Structured diff data
--------------------------------------------------

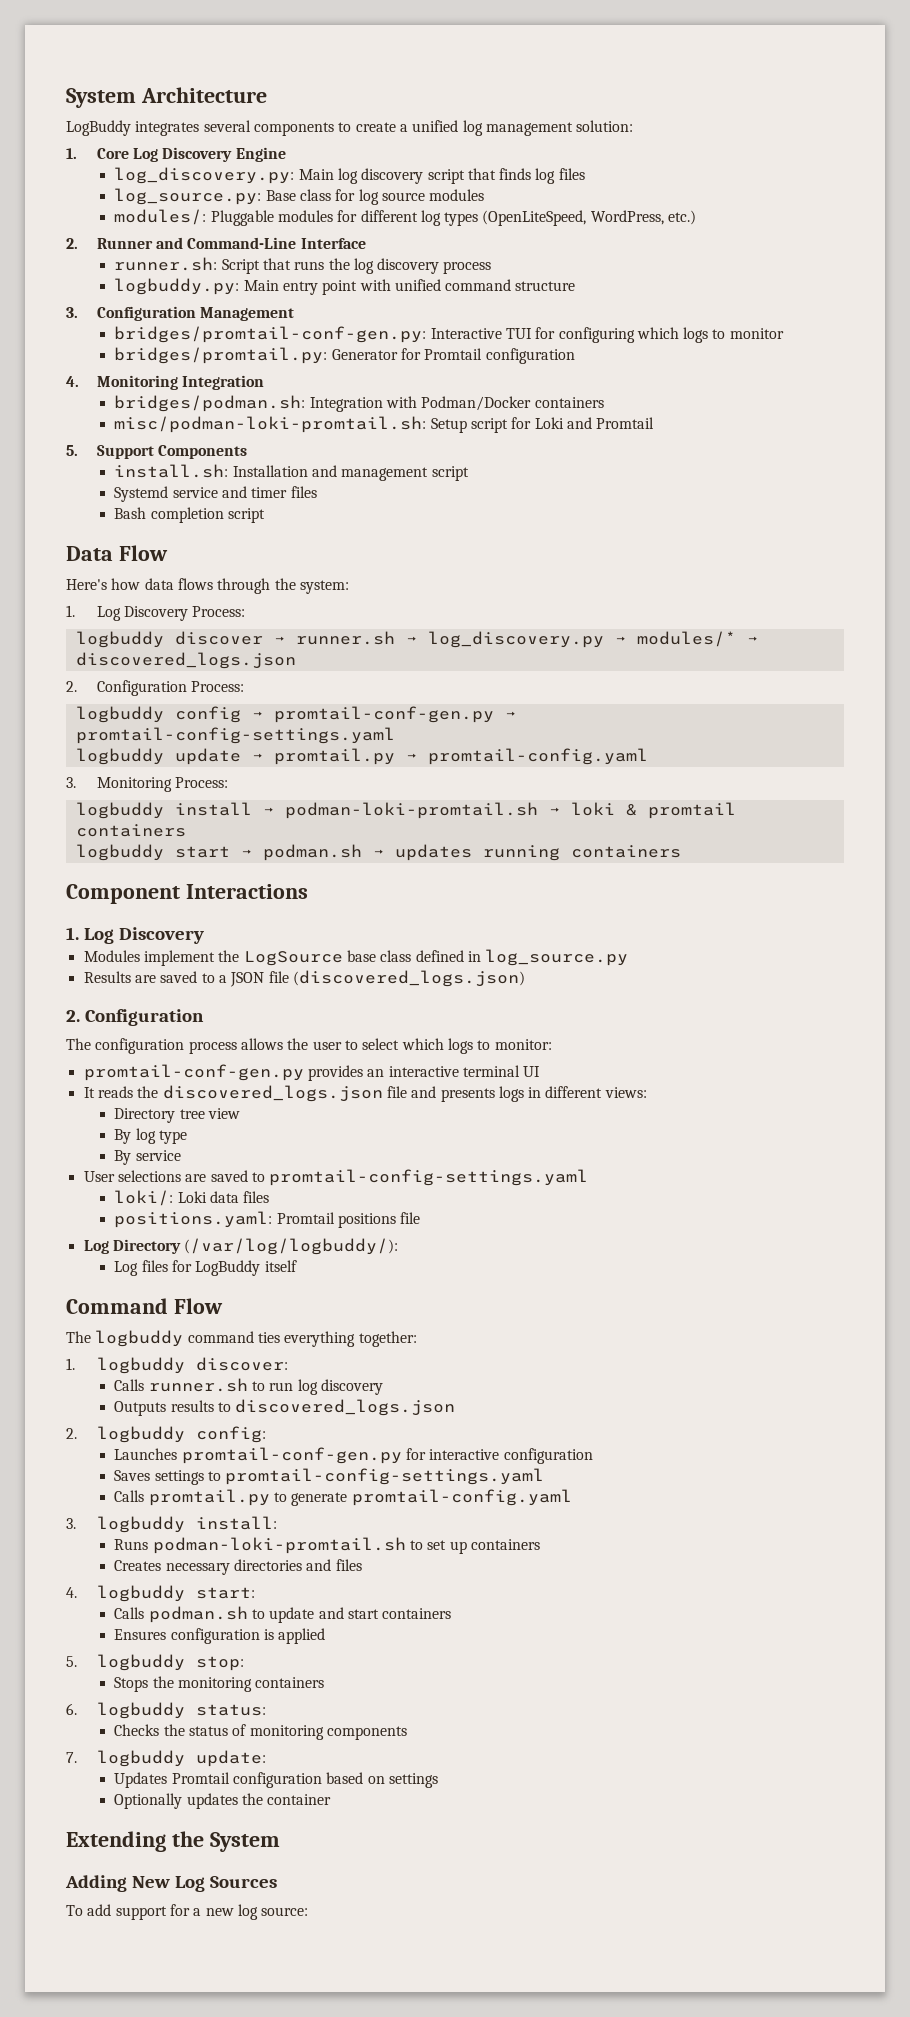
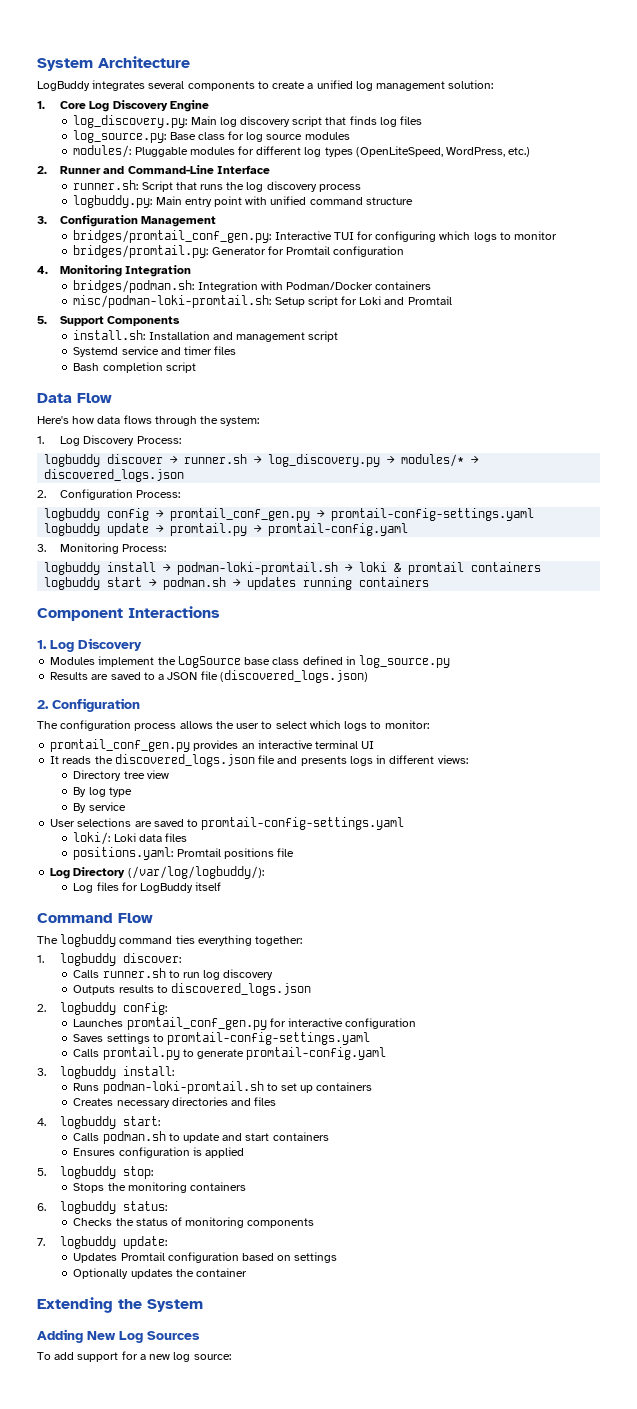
- bridges/promtail-conf-gen.py: Interactive TUI for configuring which logs to monitor
+ bridges/promtail_conf_gen.py: Interactive TUI for configuring which logs to monitor
- logbuddy config → promtail-conf-gen.py → promtail-config-settings.yaml
+ logbuddy config → promtail_conf_gen.py → promtail-config-settings.yaml
- promtail-conf-gen.py provides an interactive terminal UI
+ promtail_conf_gen.py provides an interactive terminal UI
- Launches promtail-conf-gen.py for interactive configuration
+ Launches promtail_conf_gen.py for interactive configuration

--------------------------------------------------

For this data, state how many lines include the word "logs", with nothing added.

2